Matthieu Chedid, amoureux inconditionnel de la ville de Paris, enfile la double casquette de compostieur-doubleur pour le film Un monstre à Paris.
Comment êtes-vous arrivé sur le projet « Un monstre à Paris » ?
C’était à l’époque de Qui de nous deux, il y a six ans. Nous nous étions retrouvés avec Bibo dans un petit restaurant, et il m’a proposé ce projet. Le film n’était pas du tout commencé. Il n’y avait pas d’animation, seulement un scénario et quelques images clés des personnages et de l’univers du Paris 1900. J’étais alors habité par le projet des Triplettes de Belleville, et en découvrant celui d’Un monstre à Paris je trouvai un lien de parenté entre les deux. J’ai été immédiatement touché par la poésie des personnages et de l’histoire. Ce rendez-vous avec Bibo fut pour moi une double rencontre, humaine et artistique.
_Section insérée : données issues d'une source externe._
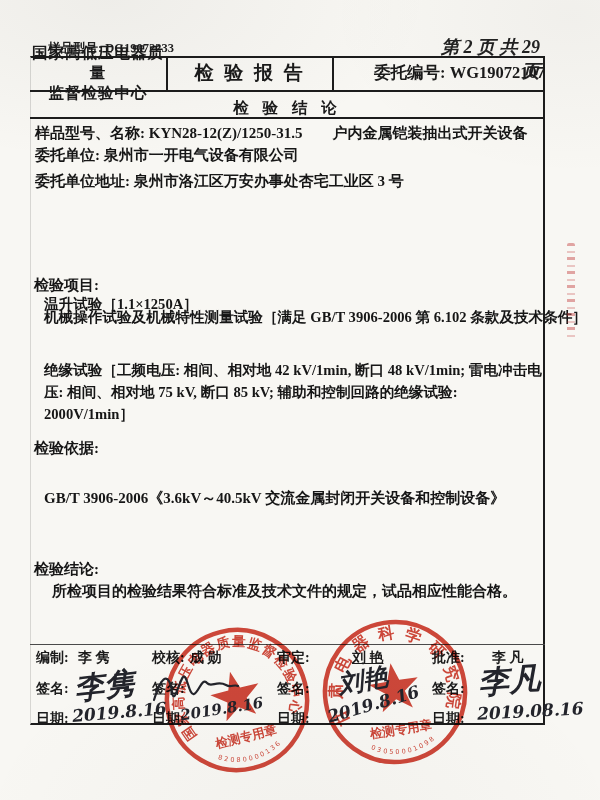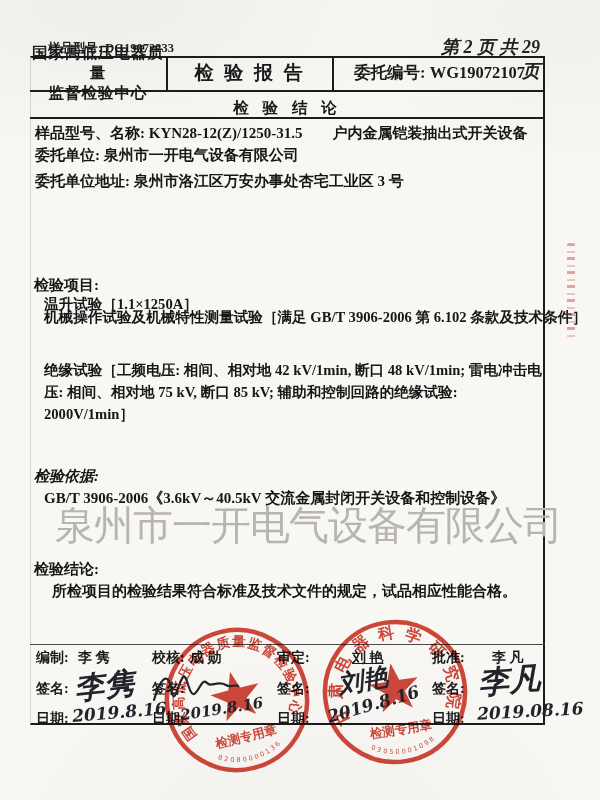--- a/index.html
+++ b/index.html
@@ -45,7 +45,7 @@
     font-size:19px;font-weight:bold;letter-spacing:3px;
   }
   .commission-cell{
-    flex:1;display:flex;justify-content:center;align-items:center;
+    flex:1;display:flex;justify-content:flex-end;align-items:center;
     font-size:16.5px;font-weight:bold;white-space:nowrap;
   }
   .section-row{

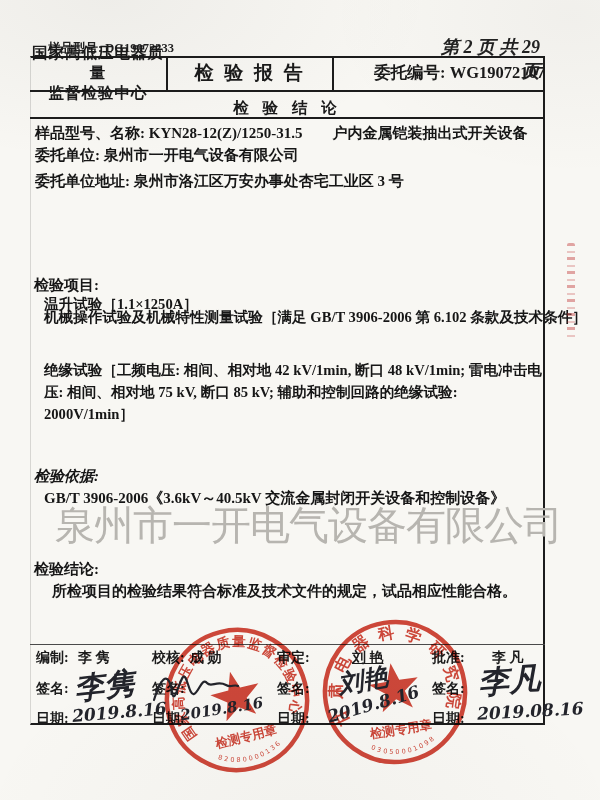--- a/index.html
+++ b/index.html
@@ -117,7 +117,7 @@
   <div class="abs item z2" style="left:44px;top:306px;">机械操作试验及机械特性测量试验［满足 GB/T 3906-2006 第 6.102 条款及技术条件］</div>
   <div class="abs item wrap z2" style="left:44px;top:359px;">绝缘试验［工频电压: 相间、相对地 42 kV/1min, 断口 48 kV/1min; 雷电冲击电压: 相间、相对地 75 kV, 断口 85 kV; 辅助和控制回路的绝缘试验: 2000V/1min］</div>
 
-  <div class="abs line z2" style="left:34px;top:467px;font-style:italic;">检验依据:</div>
+  <div class="abs line z2" style="left:34px;top:439px;">检验依据:</div>
   <div class="abs line z2" style="left:44px;top:489px;">GB/T 3906-2006《3.6kV～40.5kV 交流金属封闭开关设备和控制设备》</div>
 
   <div class="abs watermark">泉州市一开电气设备有限公司</div>

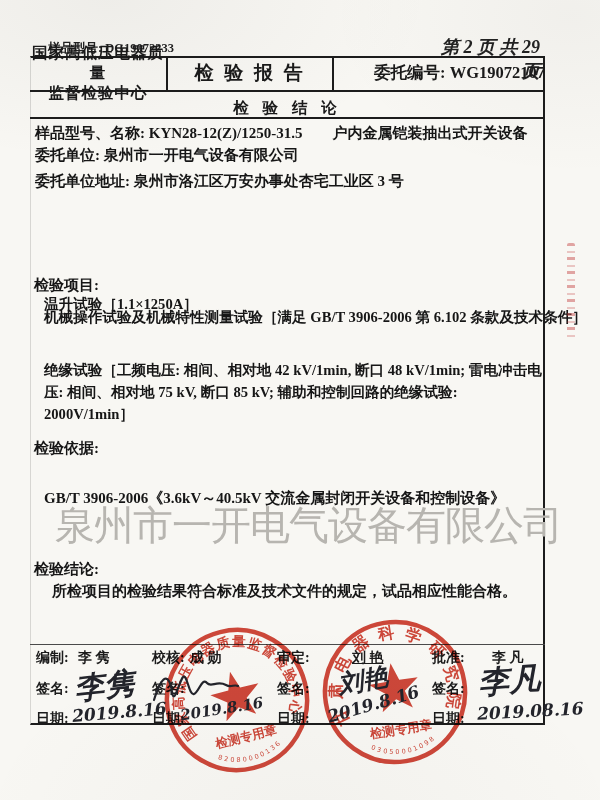--- a/index.html
+++ b/index.html
@@ -120,7 +120,6 @@
   <div class="abs line z2" style="left:34px;top:439px;">检验依据:</div>
   <div class="abs line z2" style="left:44px;top:489px;">GB/T 3906-2006《3.6kV～40.5kV 交流金属封闭开关设备和控制设备》</div>
 
-  <div class="abs watermark">泉州市一开电气设备有限公司</div>
 
   <div class="abs line z2" style="left:34px;top:560px;">检验结论:</div>
   <div class="abs line z2" style="left:52px;top:582px;">所检项目的检验结果符合标准及技术文件的规定，试品相应性能合格。</div>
Comment le film s’est-il construit ? Est-ce que ce sont les images qui épousent la musique, ou l’inverse ?
Le film n’est pas uniquement fait de chansons, il comprend également beaucoup de répliques parlées. Mais il me fallait effectivement contribuer au récit de l’histoire de ce monstre, qui se découvre en rencontrant Lucille et se révèle au grand jour. Je devais donc composer avec des contraintes, et chaque morceau a été écrit pour un rendez-vous bien précis du film : La Seine raconte l’univers de Lucille et son amour du spectacle ; dans Papa Paname, une autre chanson du cabaret, je parle du lien paternel qui unit Lucille à Paris ; L’amour dans l’âme intervient à un moment très émouvant et reflète une certaine idée de la mort ; Un baiser, quand à lui, est un morceau festif pour le dénouement du film.
Quel effet cela fait-il, d’écrire des chansons sur commande ?
Créer des chansons avec des contraintes m’arrive très rarement, et c’était un vrai bonheur de participer à ce film. D’habitude, je reçois les chansons comme elles me viennent, dans leur totalité, sans chercher à les orienter sur un thème particulier ; ici je devais respecter une histoire, un climat, un univers. C’est la première fois que je me prêtais à cet exercice, et je pense que le fait d’avoir des contraintes permet d’aller encore plus loin dans l’imaginaire. C’est ainsi qu’est né par exemple le personnage de Papa Paname : le rapport paternel que Lucille entretient avec Paris n’était pas évoqué dans le scénario, c’est la chanson qui l’a amené. Le parallèle entre le spectacle et Paris, c’est l’homonymie des mots « scène » et « Seine » qui me l’a inspiré. La contrainte a donc engendré de vraies idées. Pour la première fois, j’ai la sensation que ces chansons sont comme des petits classiques, des chansons qui auraient pu être créées il y a 100 ans. C’est comme si j’avais l’impression d’avoir fait mes premières chansons populaires avec ce projet.
Que pouvez-vous nous dire sur votre personnage, Francoeur ?
Francoeur est pour moi un personnage qui garde tout en lui. Il n’est pas dans la parole, mais dans les sons, dans l’émotion, dans les sens ; il a un rapport animal et musical à l’autre. Il est au-delà des mots. J’ai une voix très aiguë, qui correspondait bien à la poésie de ce monstre et à son décalage, à son enfance, à sa pureté. J’ai donc insisté sur cette voix pour aller chercher la fragilité du personnage.
Y a-t-il des monstres qui ont hanté vos nuits d’enfant ?
Ce qui m’a profondément perturbé, c’est le film L’Exorciste. Je suis tombé dessus avec ma sœur alors que j’étais très jeune. Cette petite fille, qui tout à coup se transforme en diable, a hanté mes nuits plus d’une fois quand j’étais petit !
Si vous aviez vécu à Paris en 1910, qu’auriez-vous fait au moment de la grande crue ?
Je serais monté sur les toits ! Comme je l’ai évoqué dans Papa Paname, je suis fasciné par la vision que l’on peut avoir de cette ville lorsqu’on la surplombe. Paris, surtout la nuit avec toutes ses lumières, a quelque chose de très aérien. Au quotidien, je trouve que la ville est plutôt compacte et renfermée. C’est quand on se retrouve sur ses hauteurs qu’on en perçoit l’immensité et la beauté.